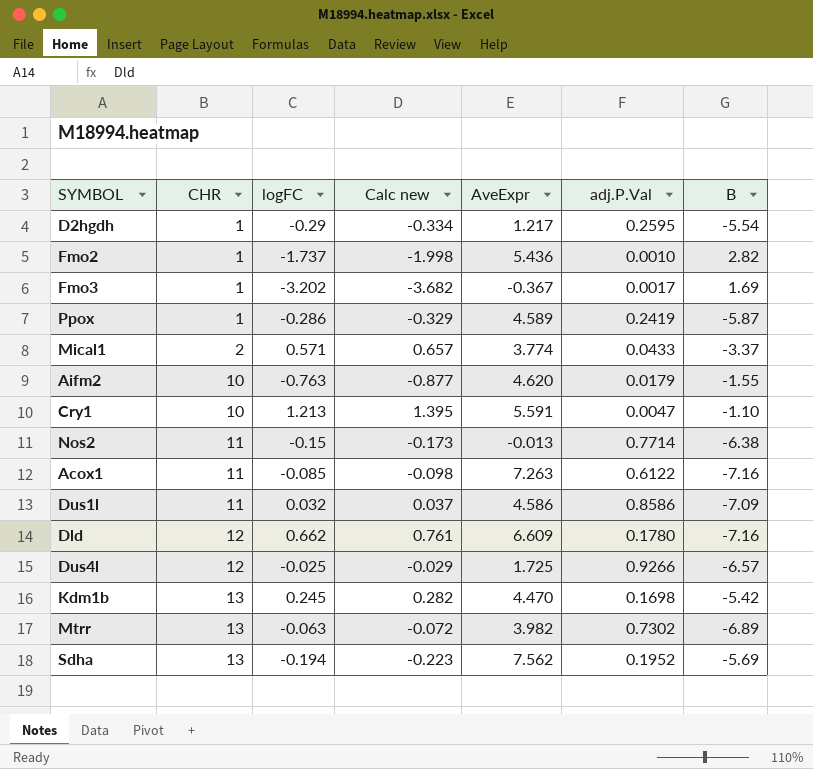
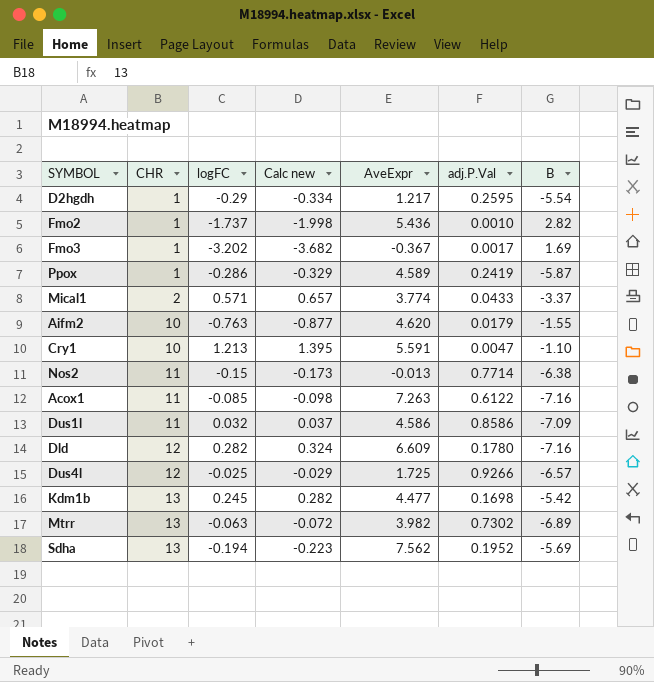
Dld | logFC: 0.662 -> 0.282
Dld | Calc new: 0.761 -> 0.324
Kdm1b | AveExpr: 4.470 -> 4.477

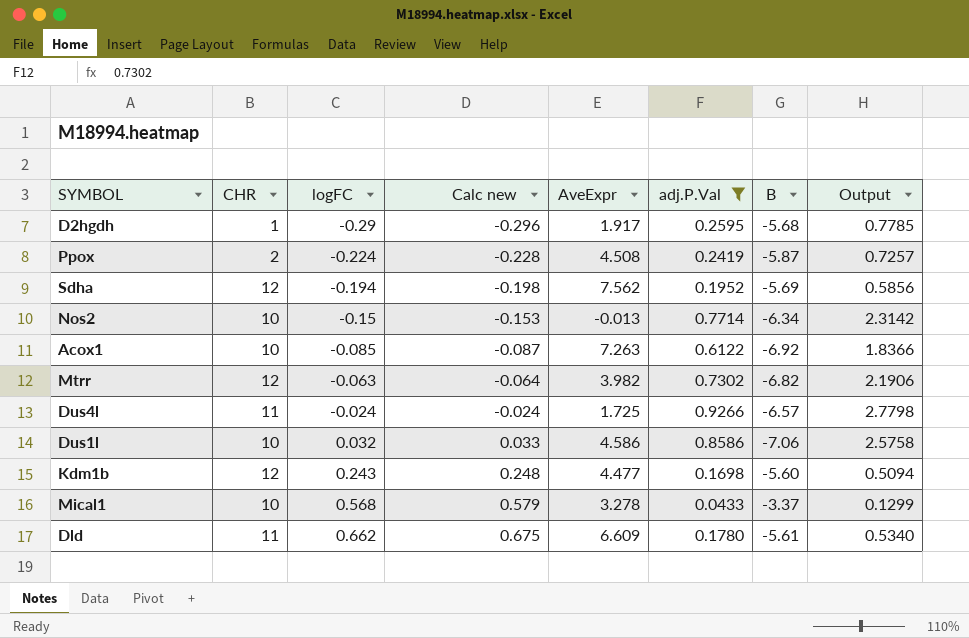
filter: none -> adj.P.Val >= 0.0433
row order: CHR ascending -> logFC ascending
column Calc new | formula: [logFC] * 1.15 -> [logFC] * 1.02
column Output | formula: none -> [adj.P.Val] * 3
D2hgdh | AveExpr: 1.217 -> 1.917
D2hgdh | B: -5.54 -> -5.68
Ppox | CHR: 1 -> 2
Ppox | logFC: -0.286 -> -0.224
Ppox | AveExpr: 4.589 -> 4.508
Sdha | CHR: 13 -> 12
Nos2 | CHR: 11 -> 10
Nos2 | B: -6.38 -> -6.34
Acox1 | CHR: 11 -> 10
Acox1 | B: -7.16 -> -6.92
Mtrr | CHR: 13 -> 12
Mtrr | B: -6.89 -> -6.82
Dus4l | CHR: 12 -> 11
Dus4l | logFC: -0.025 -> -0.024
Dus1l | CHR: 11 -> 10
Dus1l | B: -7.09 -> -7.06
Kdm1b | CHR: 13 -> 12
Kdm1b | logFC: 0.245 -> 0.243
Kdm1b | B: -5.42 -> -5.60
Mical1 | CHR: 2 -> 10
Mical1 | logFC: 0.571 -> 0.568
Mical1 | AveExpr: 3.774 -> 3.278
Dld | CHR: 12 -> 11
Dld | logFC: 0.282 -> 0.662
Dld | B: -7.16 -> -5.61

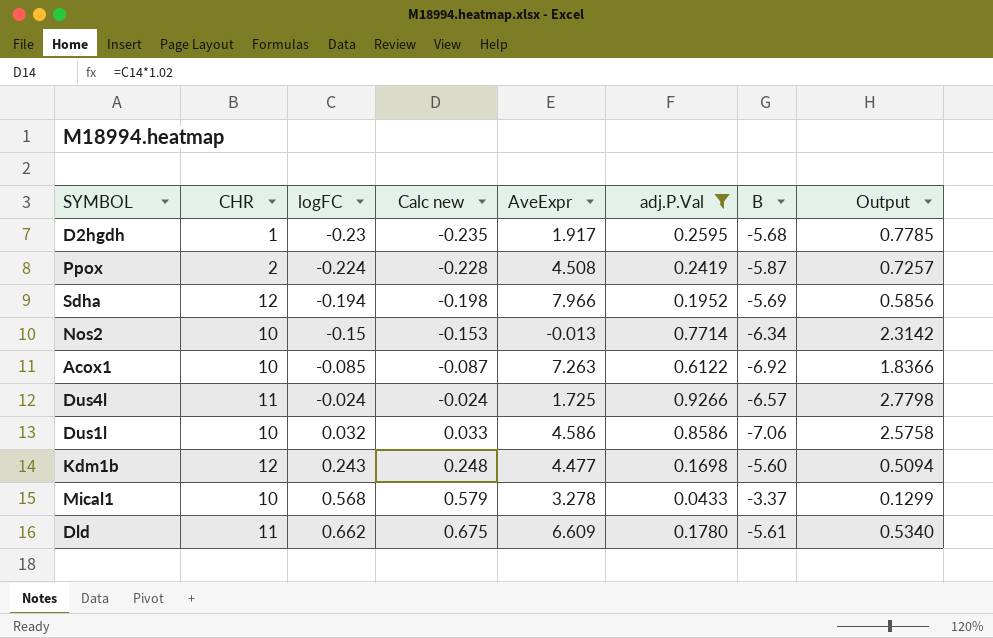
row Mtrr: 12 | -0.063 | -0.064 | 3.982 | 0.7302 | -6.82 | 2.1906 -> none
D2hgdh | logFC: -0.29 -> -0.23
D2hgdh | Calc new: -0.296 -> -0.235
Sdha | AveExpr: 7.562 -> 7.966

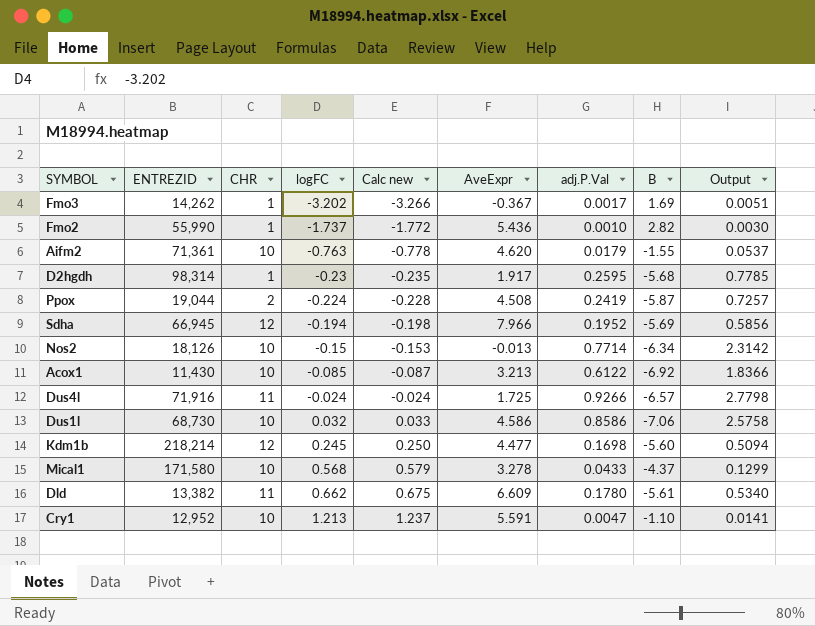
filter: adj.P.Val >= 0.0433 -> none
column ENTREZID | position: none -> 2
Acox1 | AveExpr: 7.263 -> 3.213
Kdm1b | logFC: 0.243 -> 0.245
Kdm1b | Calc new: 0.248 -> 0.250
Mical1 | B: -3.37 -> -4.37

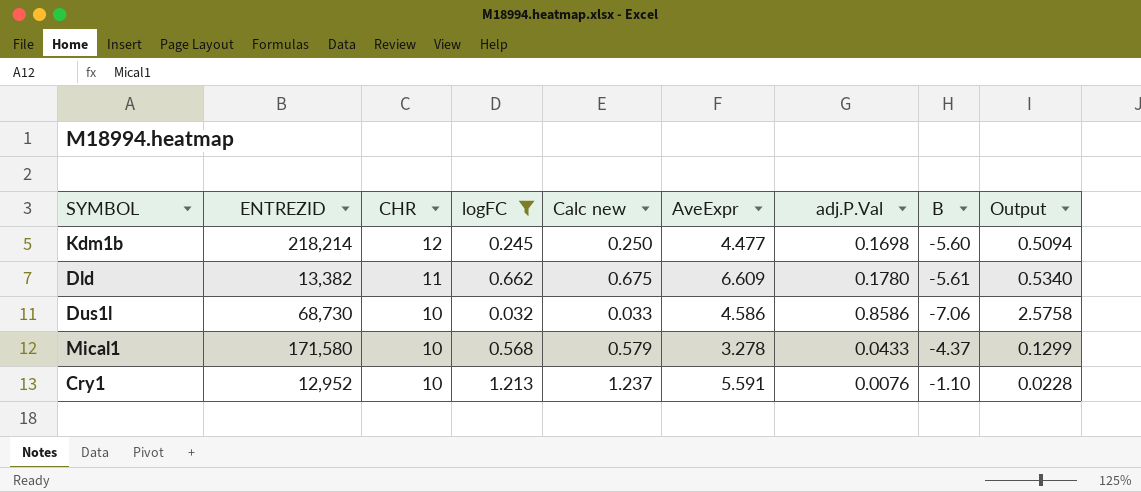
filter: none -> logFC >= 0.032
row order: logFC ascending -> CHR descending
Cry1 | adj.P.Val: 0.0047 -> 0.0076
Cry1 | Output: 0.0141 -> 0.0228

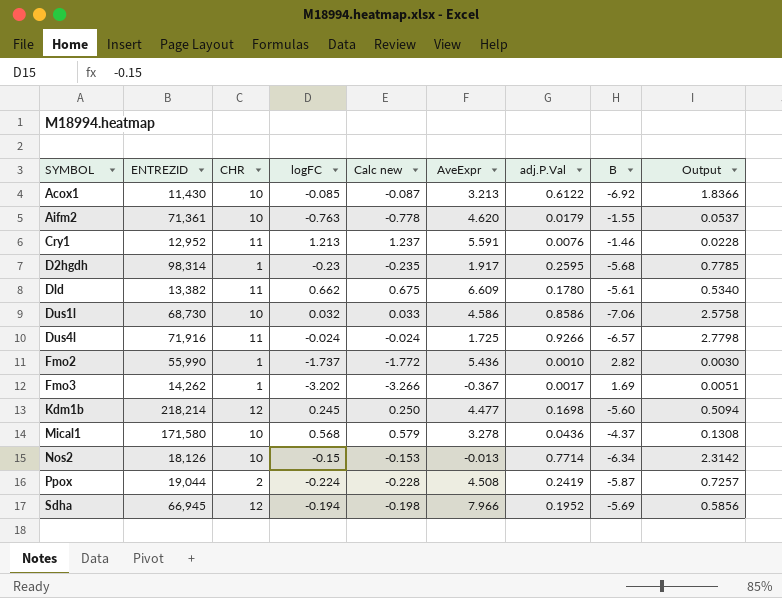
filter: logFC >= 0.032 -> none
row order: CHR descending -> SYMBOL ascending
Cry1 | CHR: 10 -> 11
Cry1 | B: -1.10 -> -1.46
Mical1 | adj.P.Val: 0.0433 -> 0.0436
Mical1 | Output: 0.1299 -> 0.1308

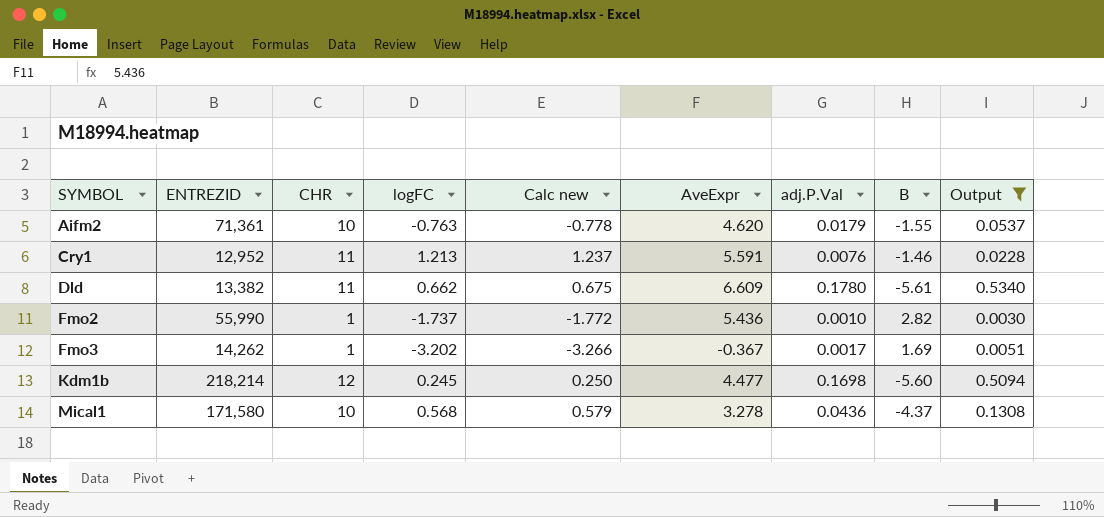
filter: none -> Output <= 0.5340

● ● ●

The problem: Transcribe the lines above between the line holding "Acox1 | CHR: 11 -> 10" and the line holding "Dld | CHR: 12 -> 11", inclusive, exactly as they stand and with nothing added.

Solution:
Acox1 | CHR: 11 -> 10
Acox1 | B: -7.16 -> -6.92
Mtrr | CHR: 13 -> 12
Mtrr | B: -6.89 -> -6.82
Dus4l | CHR: 12 -> 11
Dus4l | logFC: -0.025 -> -0.024
Dus1l | CHR: 11 -> 10
Dus1l | B: -7.09 -> -7.06
Kdm1b | CHR: 13 -> 12
Kdm1b | logFC: 0.245 -> 0.243
Kdm1b | B: -5.42 -> -5.60
Mical1 | CHR: 2 -> 10
Mical1 | logFC: 0.571 -> 0.568
Mical1 | AveExpr: 3.774 -> 3.278
Dld | CHR: 12 -> 11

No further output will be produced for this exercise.